Job Summary:
PitchBook, a Morningstar company, is dedicated to innovation and collaboration. They are seeking a Machine Learning Engineer to develop AI-powered features that extract insights from structured and unstructured data, focusing on natural language processing and machine learning solutions.
Responsibilities:
• Deliver high-impact AI and ML capabilities that drive insight generation on the PitchBook Platform. Ensure your work contributes to broader business goals and is aligned with the team's strategic priorities
• Provide hands-on expertise in designing, building, and deploying AI/ML models and services with a focus on NLP, summarization, semantic search, classification, and prediction. Contribute to the development of scalable, high-performance systems that meet production-grade reliability and efficiency standards
• Contribute to a culture of technical excellence by sharing knowledge, pairing with teammates, and actively participating in code and design reviews. Provide situational guidance to junior engineers and contribute to team best practices
• Build and optimize models that leverage classifiers, transformers, LLMs, and other NLP techniques to generate meaningful insights from structured and unstructured data. Integrate these models into the broader AI/ML infrastructure in collaboration with partner teams
• Collaborate with engineering, product management, and data collection teams to ensure models are informed by high-quality data and support strategic product goals
• Explore and experiment with emerging technologies, methodologies, and tools in the fields of GenAI, NLP, and search. Translate research findings into practical solutions that enhance PitchBook’s AI capabilities
• Contribute to best practices in model transparency, monitoring, evaluation, and compliance. Help maintain high standards of security, data integrity, and responsible AI use across your projects
• Participate in the technical evaluation of candidates and help onboard new team members by contributing to documentation, pairing, and knowledge-sharing practices
• Apply principles from Agile, Lean, and Fast-Flow methodologies to support efficient model development and deployment cycles
• Support the vision and values of the company through role modeling and encouraging desired behaviors
• Participate in various company initiatives and projects as requested
Qualifications:
Required:
• Bachelor’s degree in Computer Science, Mathematics, Data Science, or related technical field, advanced degrees are preferred
• 2+ years of experience in software engineering or machine learning engineering, with a strong focus on AI/ML applications in insight generation, summarization, semantic search, and prediction
• Demonstrated expertise in natural language processing (NLP) and machine learning, including hands-on experience with classifiers, transformer models, large language models (LLMs), and widely used ML and data science libraries such as scikit-learn, pandas, numpy, TensorFlow, and PyTorch
• Experience delivering production-grade GenAI or LLM-based systems with measurable business impact
• Proficiency in building and maintaining scalable data pipelines and distributed systems using technologies such as Apache Kafka, Airflow, and cloud data platforms like Snowflake
• Strong programming skills in Python and SQL, with working knowledge of additional languages such as Java or Scala considered a plus
• Practical experience with cloud-native development, containerization, and orchestration technologies such as Docker and Kubernetes
• Demonstrated ability to solve complex technical problems, contribute to architectural decisions, and deliver high-performance, reliable solutions
• Excellent communication and collaboration skills, with experience working cross-functionally with product managers, engineers, and data scientists in globally distributed teams
• Experience working in fast-paced, data-driven environments.
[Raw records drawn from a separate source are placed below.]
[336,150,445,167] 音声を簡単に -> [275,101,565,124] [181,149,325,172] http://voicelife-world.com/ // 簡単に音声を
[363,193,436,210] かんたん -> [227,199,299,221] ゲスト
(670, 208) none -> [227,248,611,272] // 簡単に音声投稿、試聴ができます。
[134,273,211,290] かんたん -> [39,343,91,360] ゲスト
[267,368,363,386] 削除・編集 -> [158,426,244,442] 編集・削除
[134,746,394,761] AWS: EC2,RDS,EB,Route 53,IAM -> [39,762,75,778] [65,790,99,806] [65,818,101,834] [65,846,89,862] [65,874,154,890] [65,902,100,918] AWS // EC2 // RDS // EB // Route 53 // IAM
Prior exposure to fintech or financial data platforms is a strong advantage
• Must be authorized to work in the United States without the need for visa sponsorship now or in the future
Preferred:
• Familiarity with the LangChain ecosystem, including tools such as LangSmith and LangGraph, and experience using them in production environments is a strong plus
• Experience authoring research papers for peer-reviewed AI/ML conferences (e.g., NeurIPS, ICML, ACL) and participating in the broader AI research community is strongly preferred
Company:
PitchBook offers financial data and tools on companies, deals, investors, and markets to support sales and business development. It is a sub-organization of Morningstar. Founded in 2007, the company is headquartered in Seattle, USA, with a team of 1001-5000 employees. The company is currently Late Stage.